Deutsche Energiewende senkt Emissionen und Strompreise auch in Nachbarstaaten
„Der Elektrizitätssektor spielt eine zentrale Rolle bei der Energiewende. Er emittiert viel CO2 und auch die Emissionsvermeidung im Verkehr und bei der Wärmeerzeugung basiert zumeist auf Strom. Durch die Förderung von grünem Strom aus Solar- oder Windenergie will Deutschland die Wirtschaft kohlenstofffreier gestalten“, sagt ZEW-Umweltökonom Dr. Jan Abrell, Co-Autor der Studie. Die Förderung von Erneuerbaren Energien hierzulande wirkt sich indessen auch auf die benachbarten Strommärkte in Österreich, Belgien, Dänemark, Frankreich, Polen, Schweden, den Niederlanden, der Tschechischen Republik und der Schweiz aus.
Um zu verstehen, welchen Einfluss die zunehmende Bereitstellung von Wind- und Sonnenenergie in Deutschland auf die Stromerzeugung und -preise hat, untersuchten die Wissenschaftler/innen einen umfangreichen Datensatz des Europäischen Netzes der Übertragungsnetzbetreiber (ENTSO-E) mit stündlichen Daten zur Stromerzeugung nach Technologie und Land sowie zu den Großhandelspreisen. Zusätzlich wurden Daten zu CO2- und Brennstoffpreisen sowie zu Emissionen in die Analyse einbezogen.
Erneuerbare Energien verdrängen konventionellen Strom
Durch Ausbau und Förderung Erneuerbarer Energien reduziert Deutschland der Studie zufolge im Beobachtungszeitraum die Emissionen um 79 bis 113 Millionen Tonnen CO2-Äquivalent (MtCO2) pro Jahr. Das entspricht gut einer Tonne CO2 pro Einwohner/in. Der Großteil dieser Emissionen (80-90 Prozent) wird im Inland eingespart. Rund ein Drittel des grünen Stroms exportiert Deutschland allerdings in seine direkt angrenzenden Nachbarstaaten. Nach den Ergebnissen der Studie sparen diese Exporte auch dort rund 15 MtCO2 ein, insbesondere in der Tschechischen Republik und den Niederlanden, wo es bei der Stromerzeugung noch einen hohen Anteil an fossilen Energien gibt. Hier ersetzen die Erneuerbaren aus Deutschland somit einen Teil der ansonsten in Kraftwerken verfeuerten fossilen Energieträger.

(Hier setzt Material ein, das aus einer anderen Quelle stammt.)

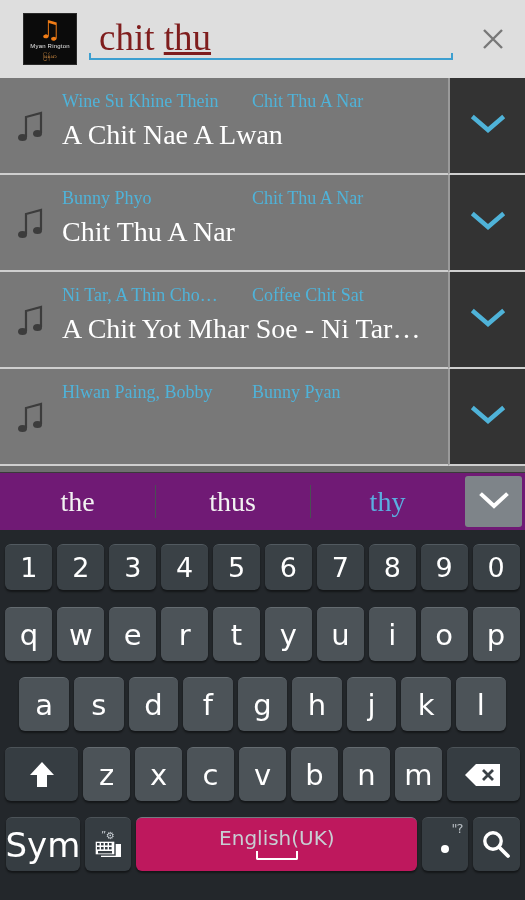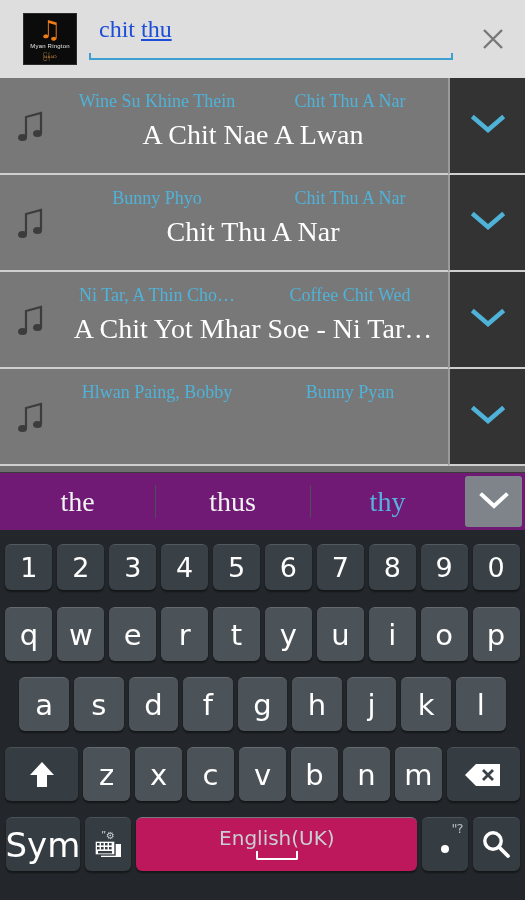--- a/index.html
+++ b/index.html
@@ -36,21 +36,21 @@
   .app-icon .l1 { top: 29px; }
   .app-icon .l2 { top: 38px; color: #f0a04a; }
 
   .search-field {
     flex: 1 1 auto; position: relative;
     margin-left: 12px; margin-right: 6px; height: 58px;
   }
   .search-text {
     position: absolute; left: 10px; top: 6px;
     font-family: "Liberation Serif", serif;
-    font-size: 24px; color: #1d4ed8; white-space: nowrap;
+    font-size: 37px; color: #7f1d1d; white-space: nowrap;
   }
   .search-text .composing { text-decoration: underline; }
   .search-underline {
     position: absolute; left: 0; right: 2px; bottom: 8px;
     height: 2px; background: #3d9fd0;
   }
   .search-underline:before, .search-underline:after {
     content: ""; position: absolute; bottom: 0; width: 2px; height: 7px;
     background: #3d9fd0;
   }
@@ -74,21 +74,21 @@
     border-bottom: 2px solid #cfcfcf;
     display: flex; align-items: center;
   }
   .note-icon {
     width: 62px; flex: 0 0 auto;
     display: flex; align-items: center; justify-content: center;
     color: #3c3c3c;
   }
   .row-texts {
     flex: 1 1 auto; min-width: 0; 
-    position: relative; height: 97px; text-align: center;
+    position: relative; height: 97px;
   }
   .meta {
     position: absolute; top: 14px; left: 0; right: 0;
     display: flex; color: #4fb3d9;
     font-family: "Liberation Serif", serif; font-size: 18px;
   }
   .meta .artist {
     width: 190px; flex: 0 0 auto; overflow: hidden;
     white-space: nowrap; text-overflow: ellipsis;
   }
@@ -289,21 +289,21 @@
       <div class="note-icon">
         <svg width="30" height="34" viewBox="0 0 30 34">
           <path d="M10 28 L10 8 L25 4 L25 24" stroke="#3c3c3c" stroke-width="2.2" fill="none"></path>
           <ellipse cx="6.5" cy="28.5" rx="4.5" ry="3.6" fill="#3c3c3c"></ellipse>
           <ellipse cx="21.5" cy="24.5" rx="4.5" ry="3.6" fill="#3c3c3c"></ellipse>
         </svg>
       </div>
       <div class="row-texts">
         <div class="meta">
           <span class="artist">Ni Tar, A Thin Cho…</span>
-          <span class="album">Coffee Chit Wed</span>
+          <span class="album">Coffee Chit Sat</span>
         </div>
         <div class="title">A Chit Yot Mhar Soe - Ni Tar…</div>
       </div>
       <div class="expand-col">
         <span>
           <svg width="38" height="24" viewBox="0 0 38 24">
             <path d="M5 6 L19 18 L33 6" stroke="#4fb3d9" stroke-width="4.5" fill="none" stroke-linecap="square"></path>
           </svg>
         </span>
       </div>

Mehr Erneuerbare Energien senken außerdem den deutschen Großhandelspreis für Strom um durchschnittlich 14 Euro/MWh und zwischen drei und elf Euro/MWh in den meisten Nachbarstaaten, belegt die Studie. „Geförderte Solar- oder Windenergie verdrängt am Energiemarkt teuren Strom aus Kohle- und Gaskraftwerken, da günstigere Energie bevorzugt zugeführt wird. In der Forschung spricht man hier vom sogenannten Merit-Order-Effekt“, sagt Mirjam Kosch vom PIK und Co-Autorin der Studie. Dies gelte nicht nur für Deutschland, sondern wirke sich auch am länderübergreifenden Strommarkt aus.
Deutsche Verbraucher/innen tragen Hauptkosten für Erneuerbare Energien
Insgesamt verursacht die deutsche Förderung von Erneuerbaren Energien jährlich ökonomische Kosten von rund 23,7 bis 25,2 Milliarden Euro. „Obwohl die Kosten für den Stromeinkauf auf dem Großhandelsmarkt durch Erneuerbare Energien sinken, steigt die Stromrechnung der deutschen Verbraucher/innen. Das liegt daran, dass die Förderkosten aus dem Refinanzierungszuschlag für Erneuerbare Energien stammen, mit dem die Verbraucher/innen belastet werden“, erläutern die Autor/innen. Gleichzeitig gehen aufgrund der gefallenen Strompreise die Gewinne der Stromerzeuger zurück. Insgesamt tragen Letztere somit rund ein Drittel der Gesamtkosten, während die Verbraucher/innen rund zwei Drittel bezahlen.
In den Nachbarstaaten verursacht die deutsche Förderung von Erneuerbaren Energien auf volkswirtschaftlicher Ebene keine Kosten, da sich dort die Effekte ausgleichen: Konsumenten profitieren somit von sinkenden Strompreisen, während die Erzeuger auch dort Gewinneinbußen hinnehmen müssen.